__EXERCISE DESCRIPTION__
Emit a verbatim copy of the lines below from the line with "text: subjects ->" through the line with "student with maturita", excluding pictures and everything outside that range.

__DATA IN THIS EXERCISE__
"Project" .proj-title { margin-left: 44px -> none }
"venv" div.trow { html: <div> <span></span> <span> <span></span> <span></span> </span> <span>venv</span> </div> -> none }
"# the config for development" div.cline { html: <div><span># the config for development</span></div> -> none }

--

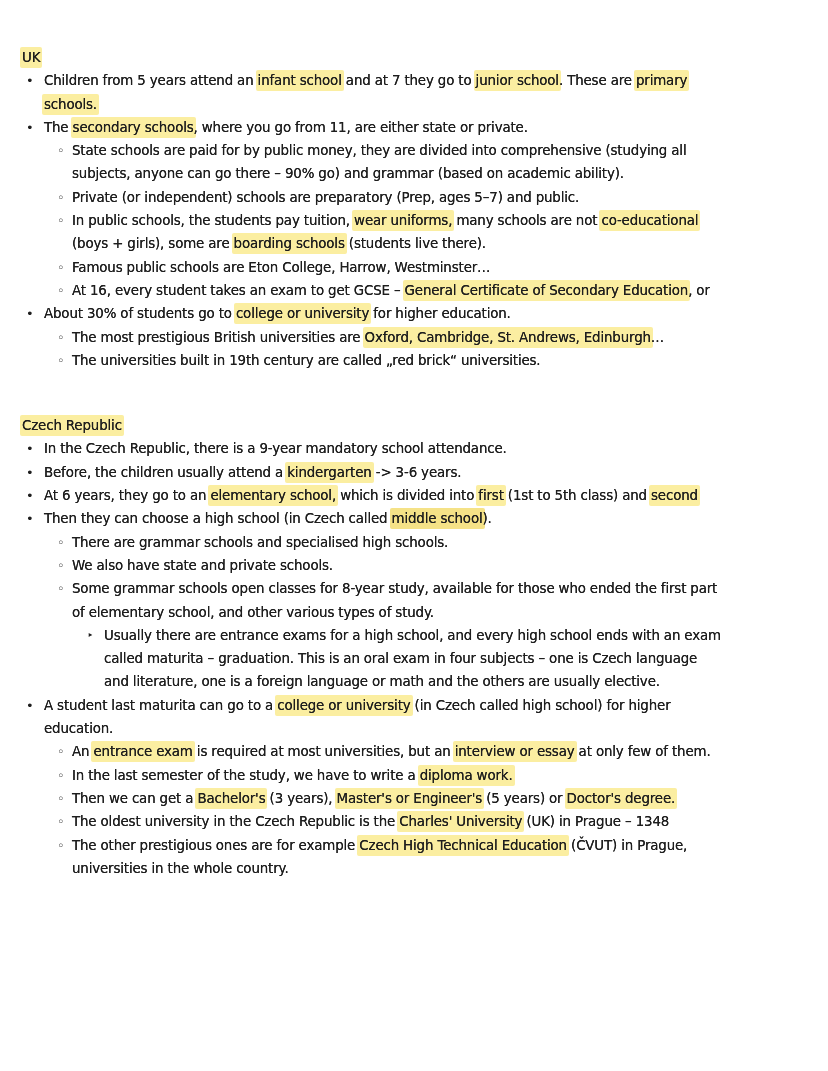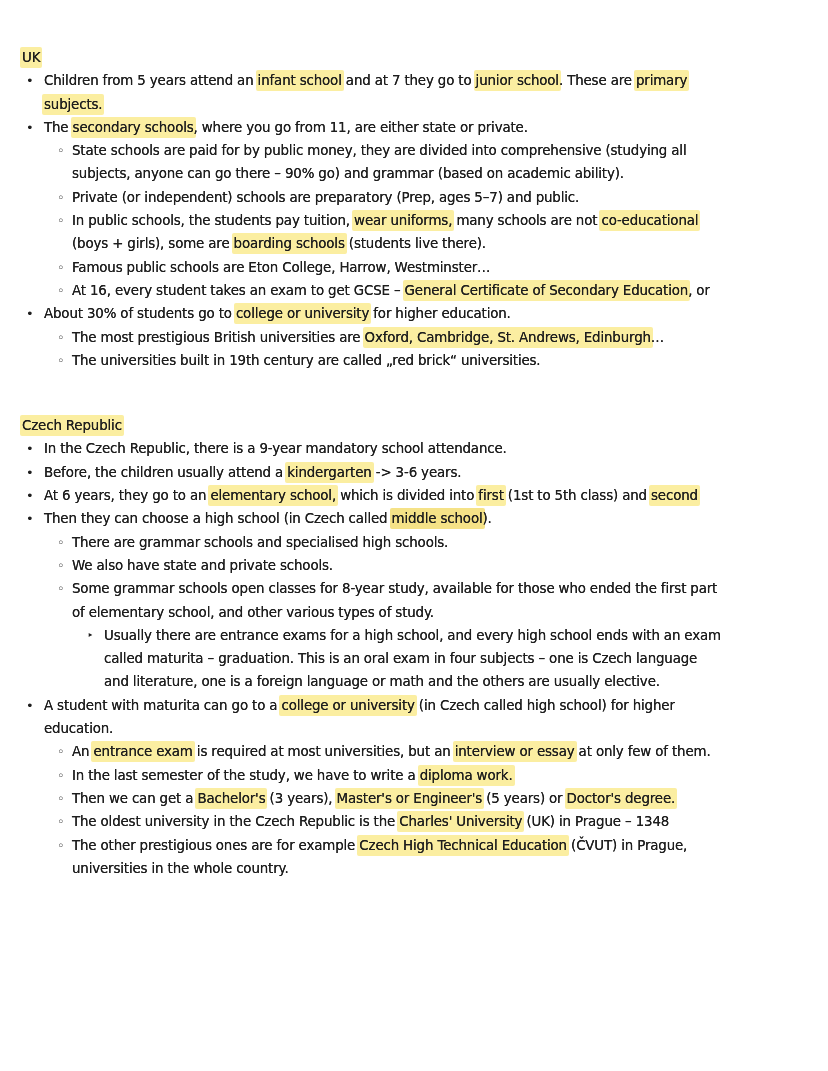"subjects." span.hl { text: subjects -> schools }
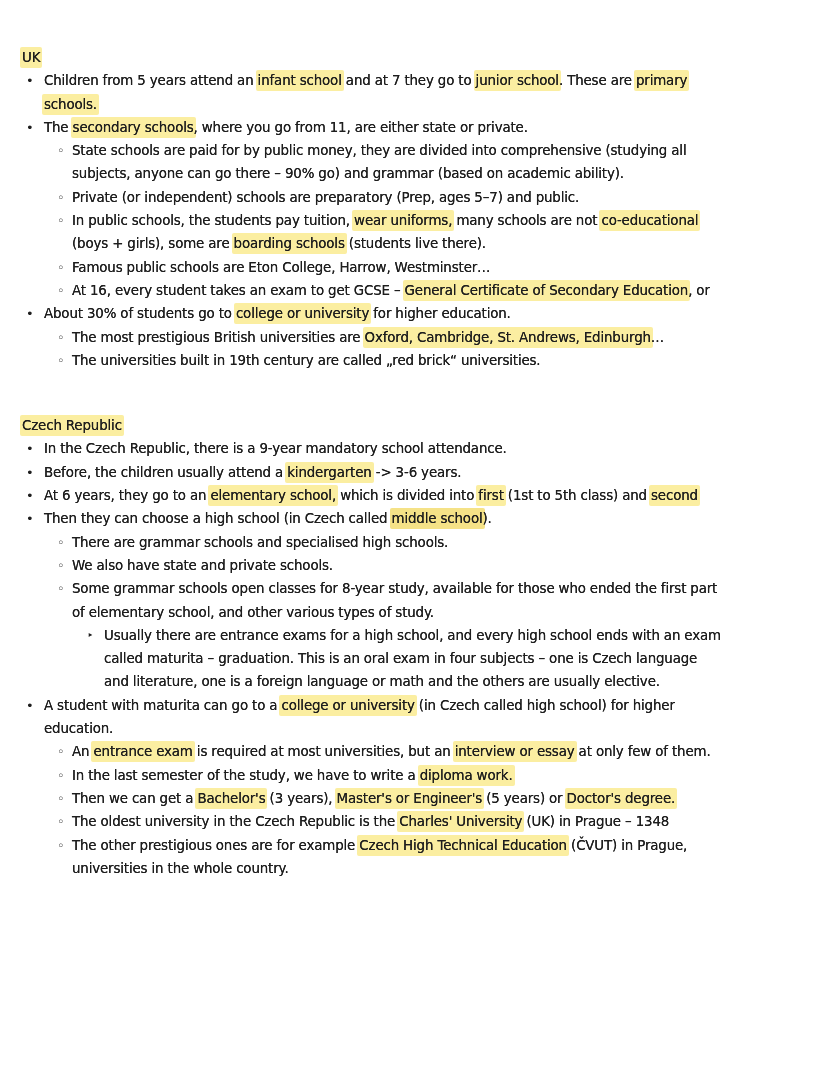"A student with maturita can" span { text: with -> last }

...

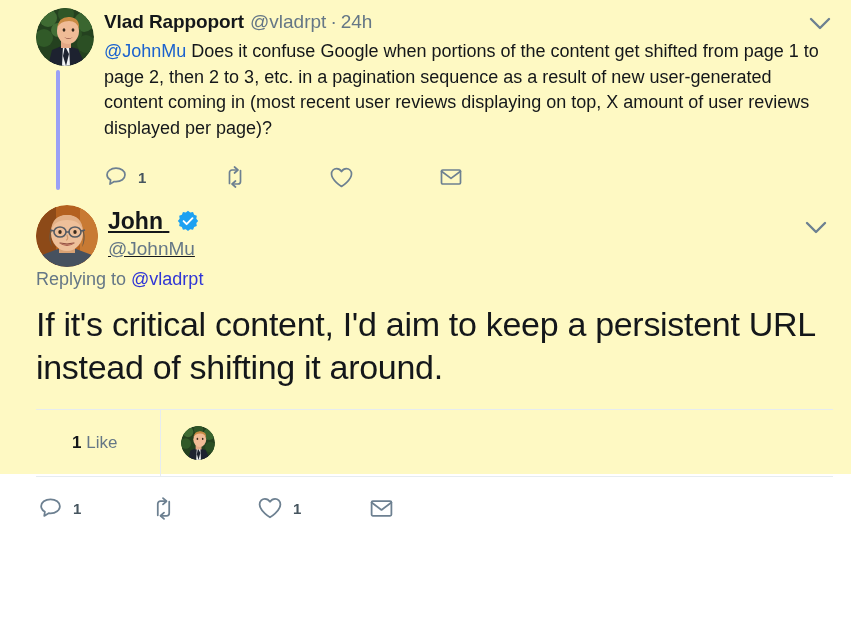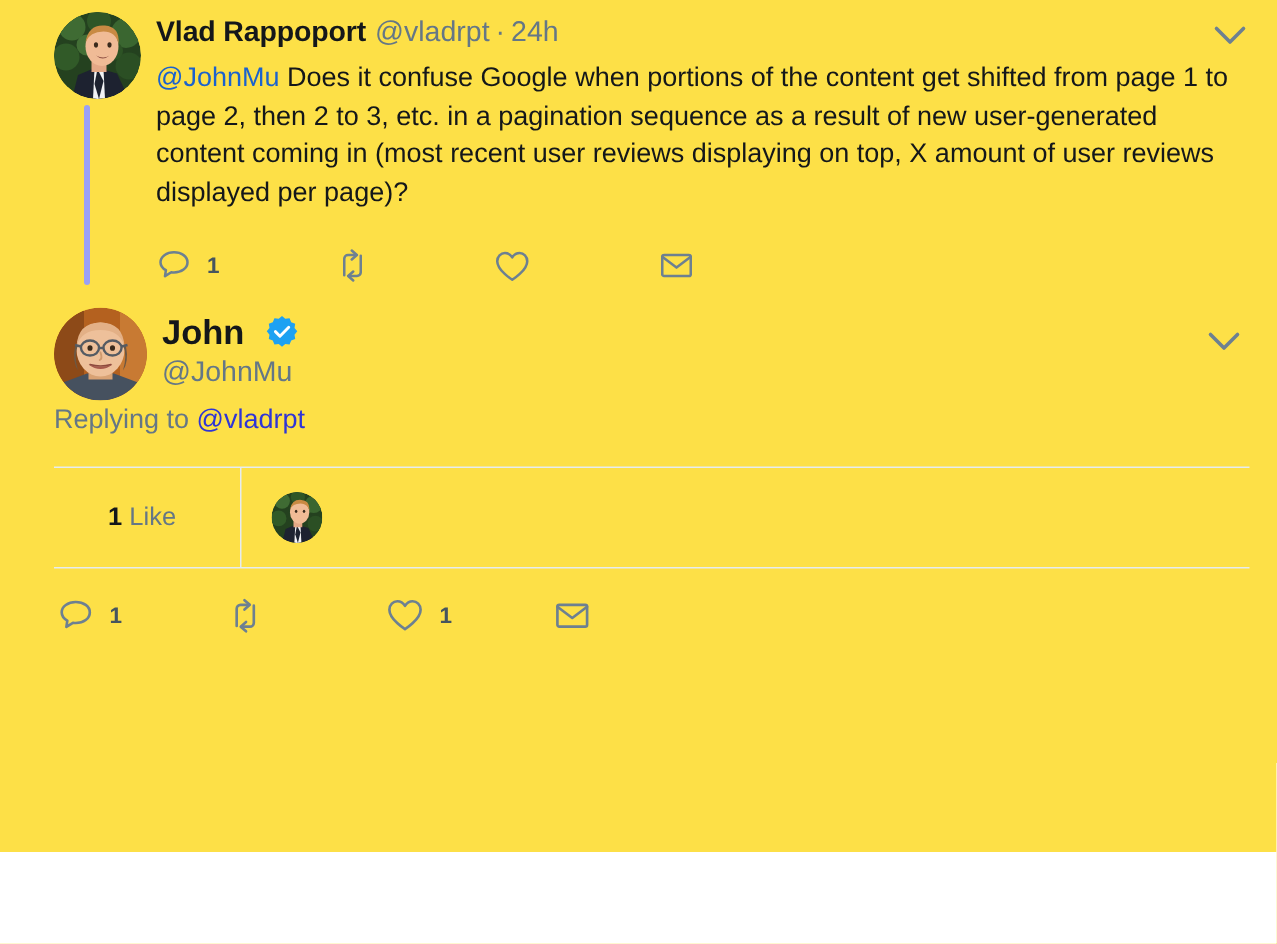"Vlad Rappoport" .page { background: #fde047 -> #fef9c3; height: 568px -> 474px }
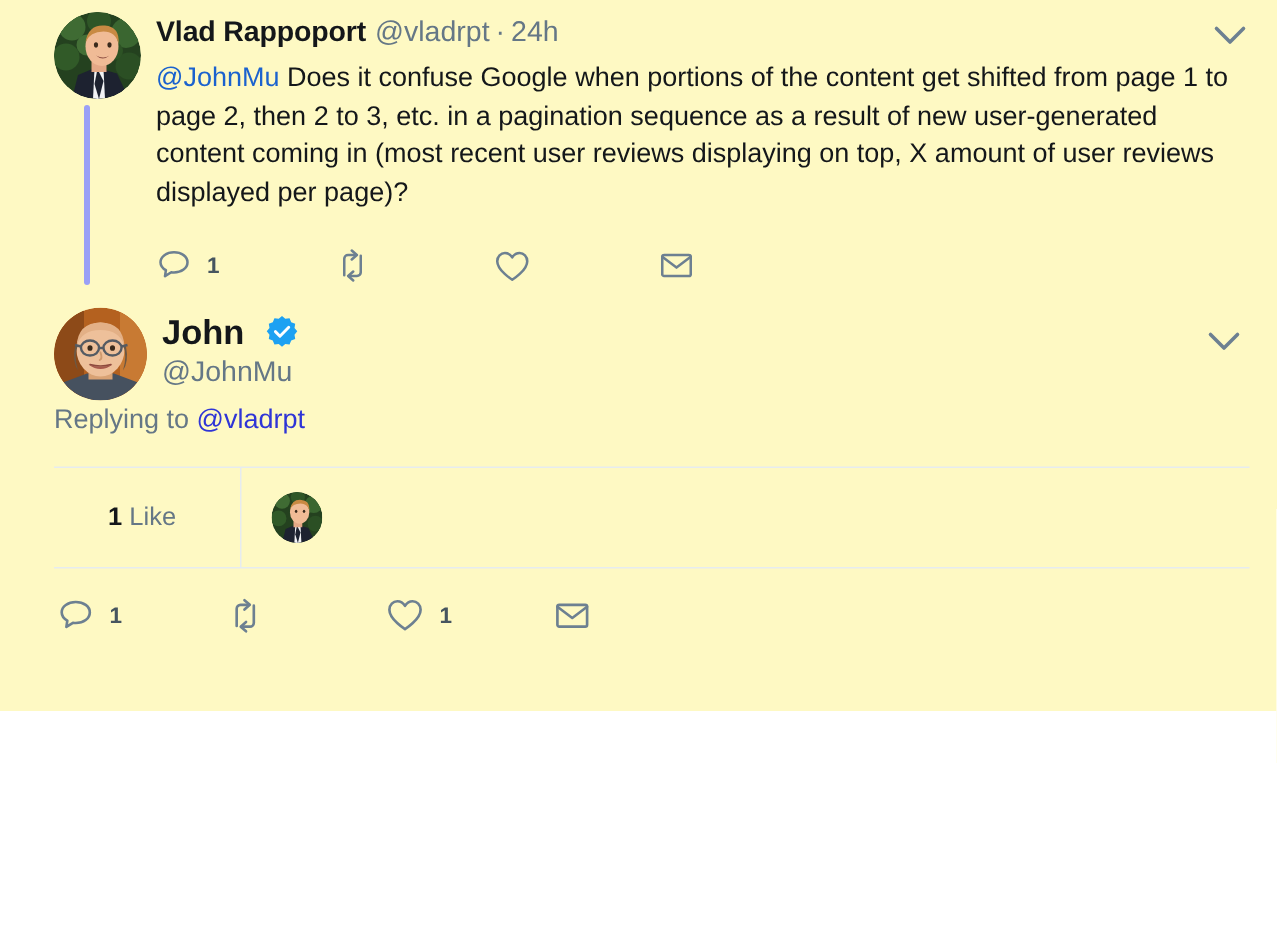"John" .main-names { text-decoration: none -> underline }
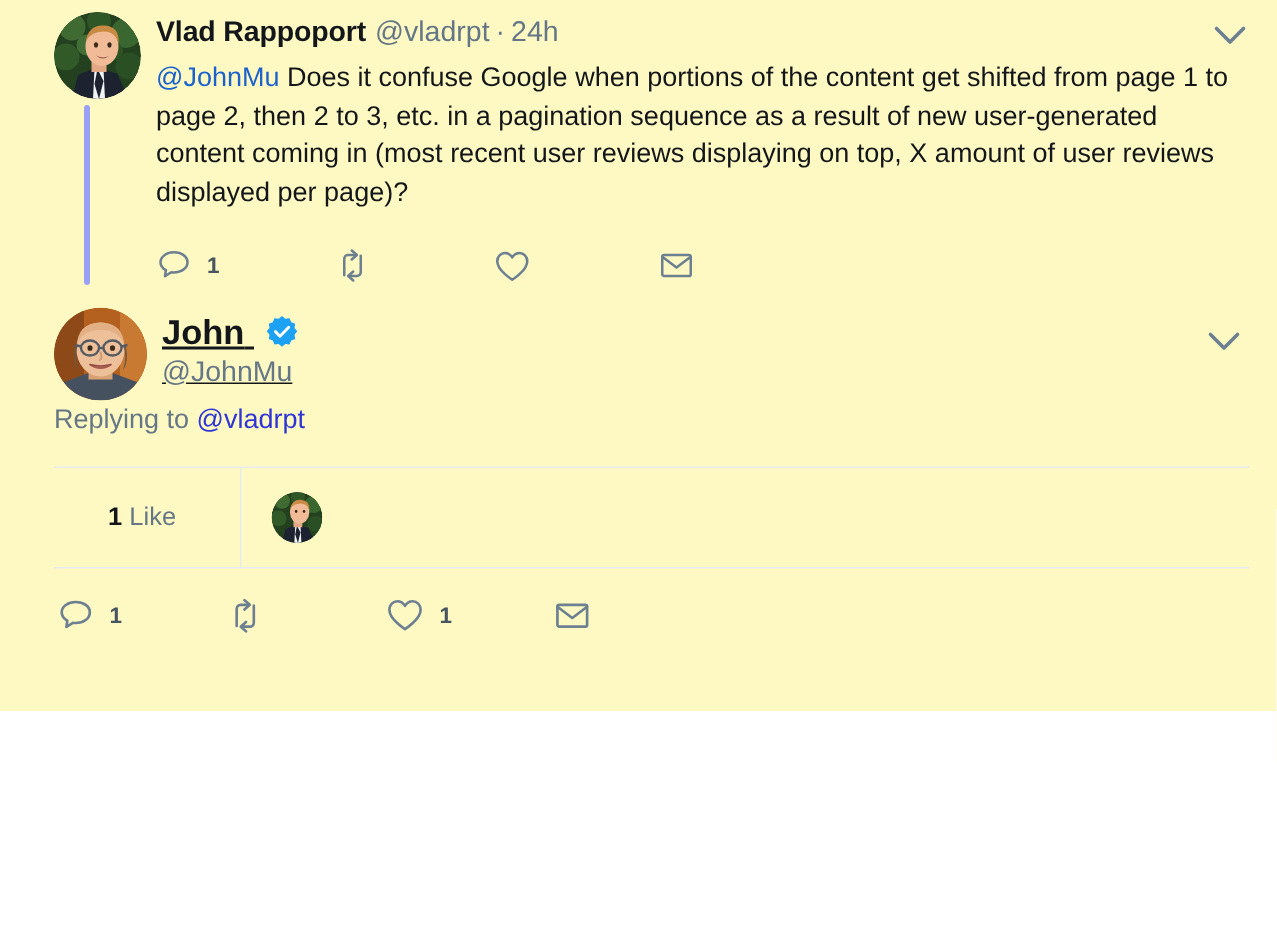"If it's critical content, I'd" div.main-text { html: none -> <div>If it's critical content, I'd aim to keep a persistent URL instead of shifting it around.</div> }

__RESULT__
"subjects." span.hl { text: subjects -> schools }
"A student with maturita can" span { text: with -> last }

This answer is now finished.